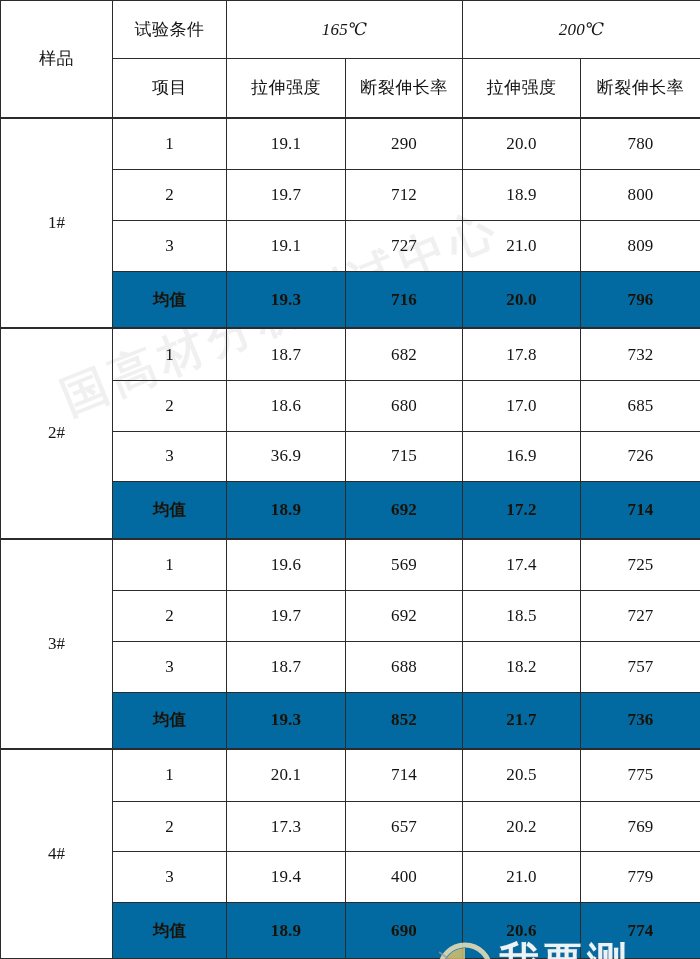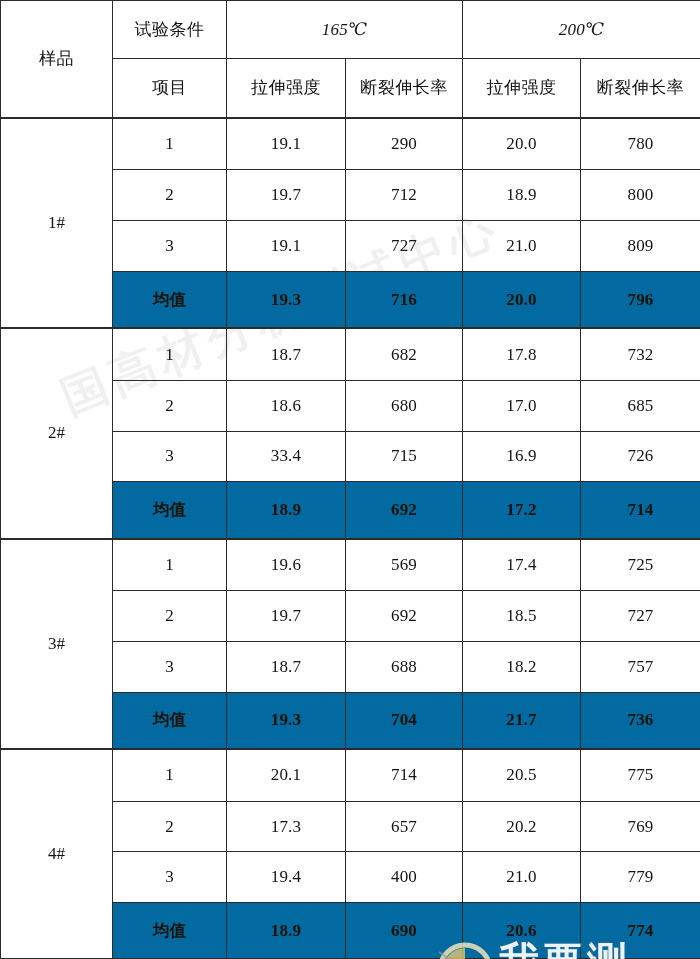--- a/index.html
+++ b/index.html
@@ -227,7 +227,7 @@
         </tr>
         <tr>
           <td class="idx">3</td>
-          <td class="num">33.4</td>
+          <td class="num">36.9</td>
           <td class="num">715</td>
           <td class="num">16.9</td>
           <td class="num">726</td>

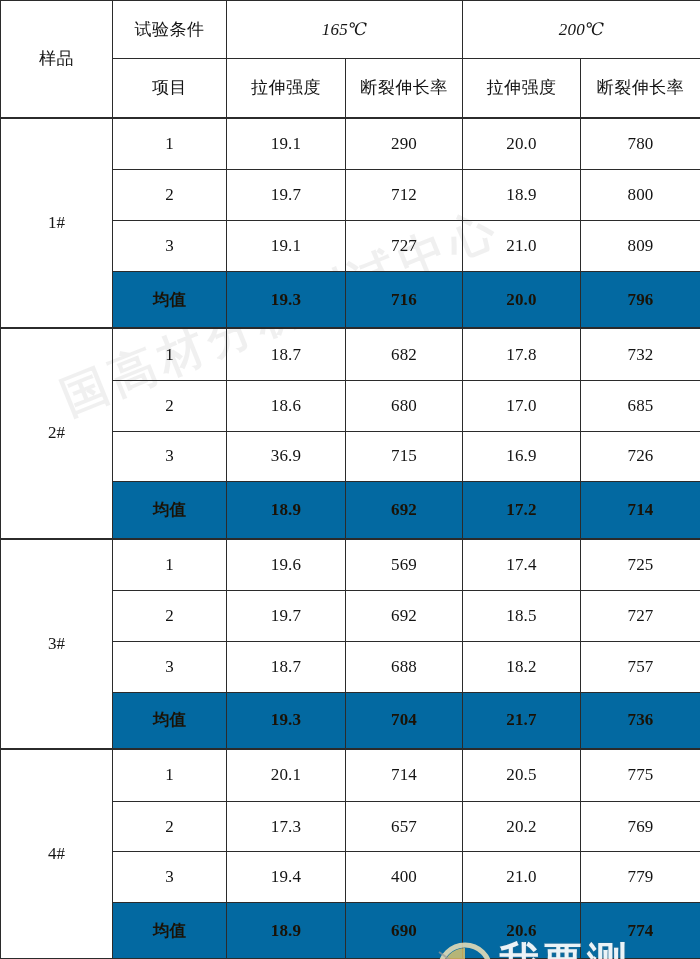--- a/index.html
+++ b/index.html
@@ -264,7 +264,7 @@
         <tr class="mean-row">
           <td class="mean-label">均值</td>
           <td class="num">19.3</td>
-          <td class="num">704</td>
+          <td class="num">852</td>
           <td class="num">21.7</td>
           <td class="num">736</td>
         </tr>

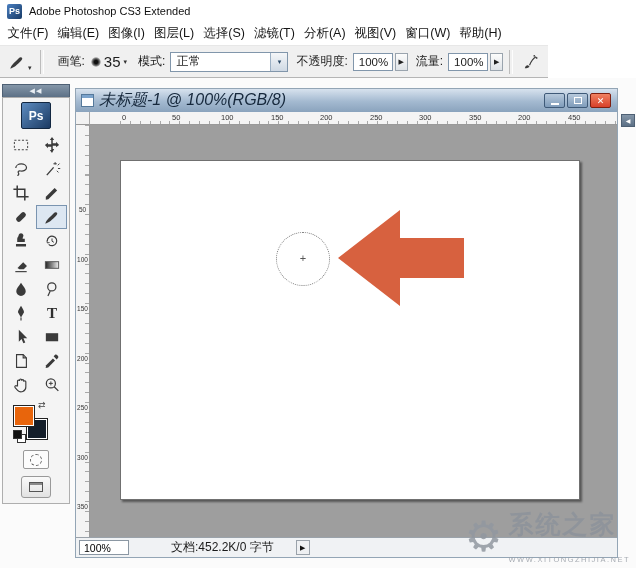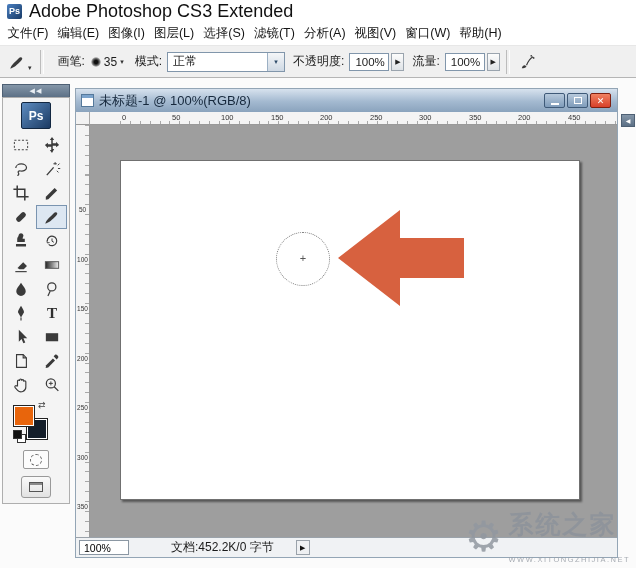--- a/index.html
+++ b/index.html
@@ -14,7 +14,7 @@
   .app-icon { width:15px; height:15px; border-radius:2px; flex:0 0 auto;
     background:linear-gradient(135deg,#4a7fc0,#173a66); color:#fff; font-size:9px; font-weight:bold;
     display:flex; align-items:center; justify-content:center; }
-  .title-text { font-size:18px; color:#101010; white-space:nowrap; }
+  .title-text { font-size:11px; color:#101010; white-space:nowrap; }
   
   .menubar { position:absolute; left:0; top:22px; width:636px; height:23px;
     display:flex; align-items:center; padding-left:3px; box-sizing:border-box; background:#fff;

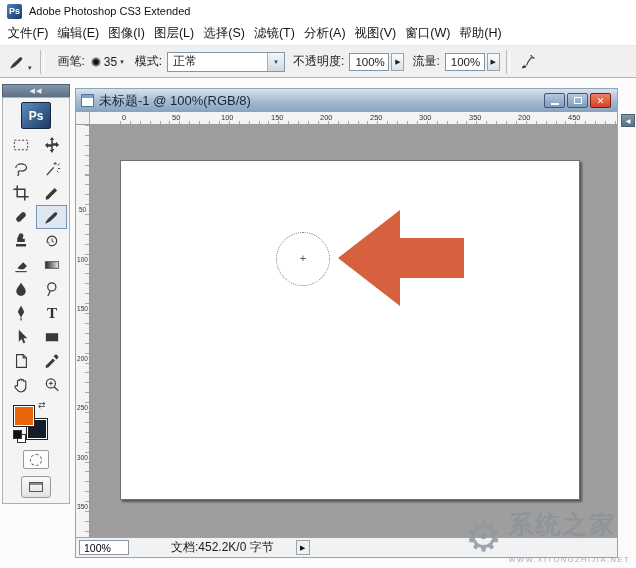--- a/index.html
+++ b/index.html
@@ -21,7 +21,7 @@
     font-size:12.5px; color:#151515; }
   .menu-item { padding:0 4.5px; height:100%; display:flex; align-items:center; white-space:nowrap; }
   
-  .optionsbar { position:absolute; left:0; top:45px; width:636px; height:33px; box-sizing:border-box;
+  .optionsbar { position:absolute; left:0; top:45px; width:548px; height:33px; box-sizing:border-box;
     background:#f0f0f0; border-top:1px solid #e7e7e7; border-bottom:1px solid #b5b5b5;
     display:flex; align-items:center; padding-left:6px; font-size:12px; color:#1c1c1c; }
   .tool-preset { display:flex; align-items:flex-end; gap:2px; padding:1px 2px; }

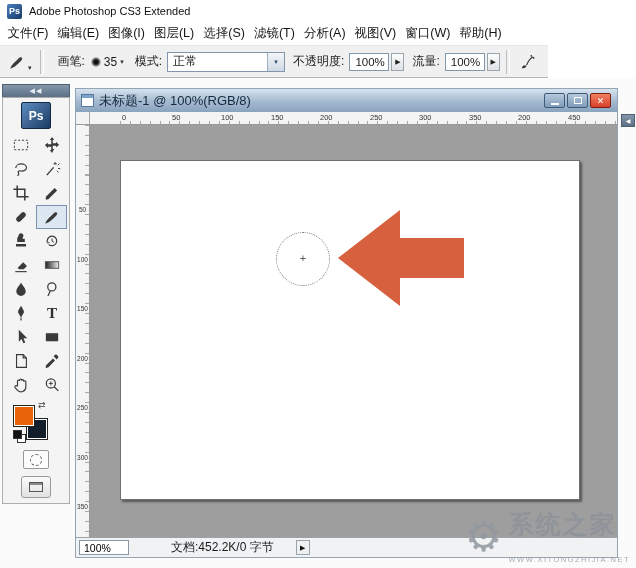--- a/index.html
+++ b/index.html
@@ -31,7 +31,7 @@
   .brush-preview { display:flex; align-items:center; gap:3px; padding:1px 3px; }
   .brush-dot { width:10px; height:10px; border-radius:50%;
     background:radial-gradient(circle,#101010 25%, rgba(0,0,0,0.55) 50%, rgba(0,0,0,0) 75%); }
-  .bsize { font-size:12px; }
+  .bsize { font-size:15px; }
   .combo { width:118px; height:20px; background:#fff; border:1px solid #8196ab; box-sizing:border-box;
     display:flex; align-items:stretch; margin-left:2px; }
   .combo-val { flex:1; display:flex; align-items:center; padding-left:5px; font-size:12px; }

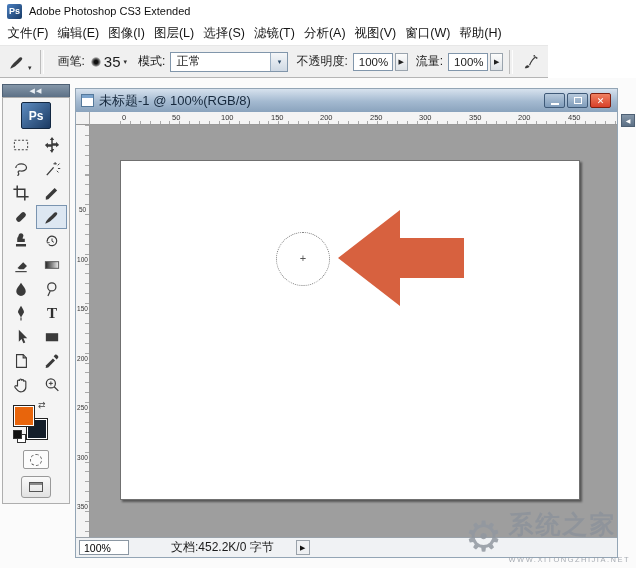--- a/index.html
+++ b/index.html
@@ -53,7 +53,7 @@
     padding:0 4px 0 5px; }
   .doc-icon { width:13px; height:13px; background:#fff; border:1px solid #55799b; box-sizing:border-box;
     box-shadow:inset 0 3px 0 #7ba3cc; flex:0 0 auto; }
-  .doc-title { font-size:13px; color:#16283c; flex:1; white-space:nowrap; overflow:hidden; }
+  .doc-title { font-size:16px; color:#16283c; flex:1; white-space:nowrap; overflow:hidden;font-style:italic; }
   .winbtns { display:flex; gap:2px; margin-right:2px; }
   .wbtn { width:21px; height:15px; box-sizing:border-box; border:1px solid #3f5a78; border-radius:2px;
     display:flex; align-items:center; justify-content:center; }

■ ■ ■

* [Work order]:
Scan the records for the word "color". Copy each line where it turns up.

* [Expected answer]:
     background:linear-gradient(135deg,#4a7fc0,#173a66); color:#fff; font-size:9px; font-weight:bold;
-  .title-text { font-size:18px; color:#101010; white-space:nowrap; }
+  .title-text { font-size:11px; color:#101010; white-space:nowrap; }
     font-size:12.5px; color:#151515; }
     display:flex; align-items:center; padding-left:6px; font-size:12px; color:#1c1c1c; }
-  .doc-title { font-size:13px; color:#16283c; flex:1; white-space:nowrap; overflow:hidden; }
+  .doc-title { font-size:16px; color:#16283c; flex:1; white-space:nowrap; overflow:hidden;font-style:italic; }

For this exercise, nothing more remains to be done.